## WHAT THE EXERCISE ASKS
Copy every line in the records below that contains the word "Heroes".
----
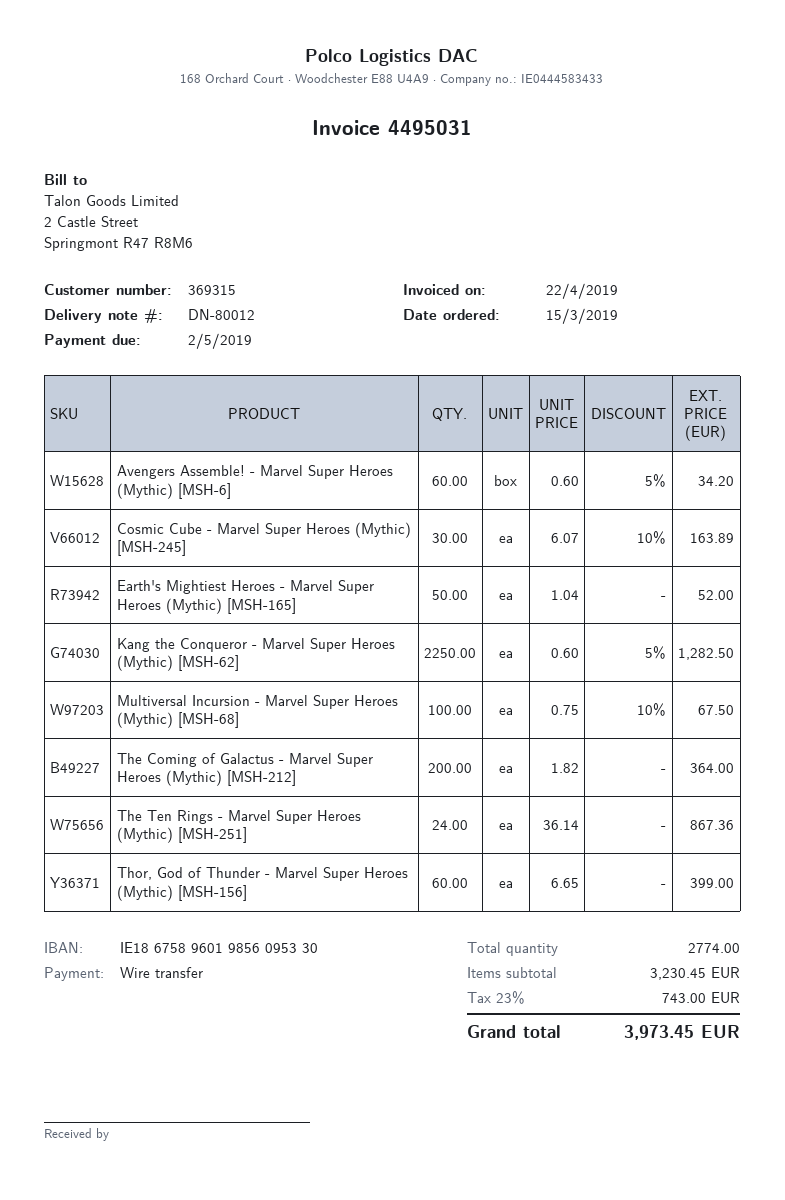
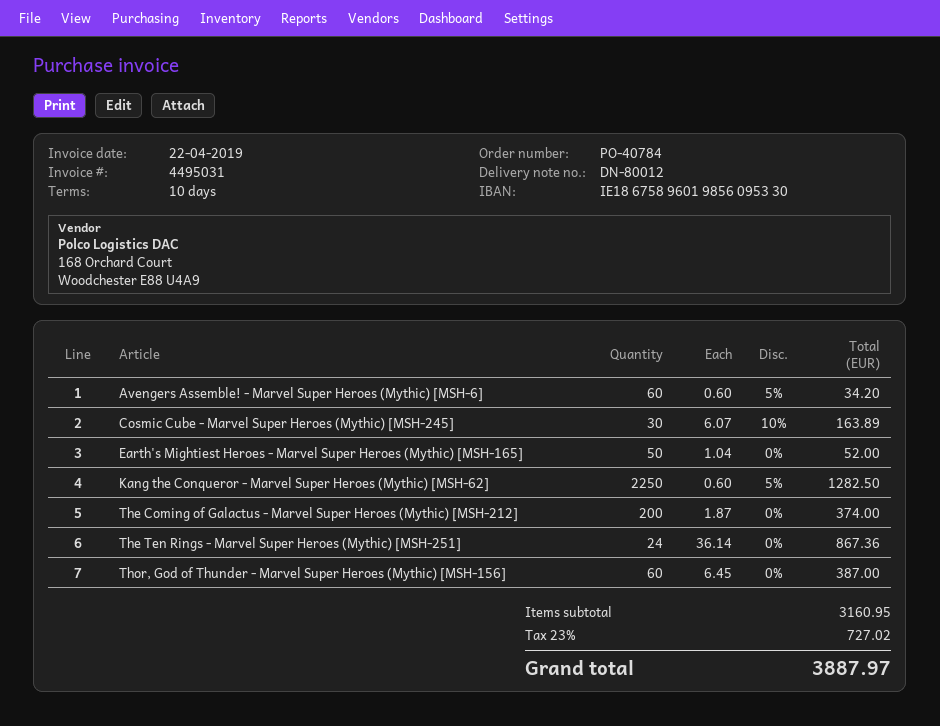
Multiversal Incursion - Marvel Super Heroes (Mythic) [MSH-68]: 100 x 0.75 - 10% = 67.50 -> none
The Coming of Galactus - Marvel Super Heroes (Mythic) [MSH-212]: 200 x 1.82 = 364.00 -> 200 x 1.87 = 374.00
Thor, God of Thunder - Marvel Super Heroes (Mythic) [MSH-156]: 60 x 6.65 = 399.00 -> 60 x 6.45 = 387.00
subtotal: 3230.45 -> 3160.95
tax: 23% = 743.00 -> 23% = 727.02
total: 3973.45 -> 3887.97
----
## ANSWER BOX
Multiversal Incursion - Marvel Super Heroes (Mythic) [MSH-68]: 100 x 0.75 - 10% = 67.50 -> none
The Coming of Galactus - Marvel Super Heroes (Mythic) [MSH-212]: 200 x 1.82 = 364.00 -> 200 x 1.87 = 374.00
Thor, God of Thunder - Marvel Super Heroes (Mythic) [MSH-156]: 60 x 6.65 = 399.00 -> 60 x 6.45 = 387.00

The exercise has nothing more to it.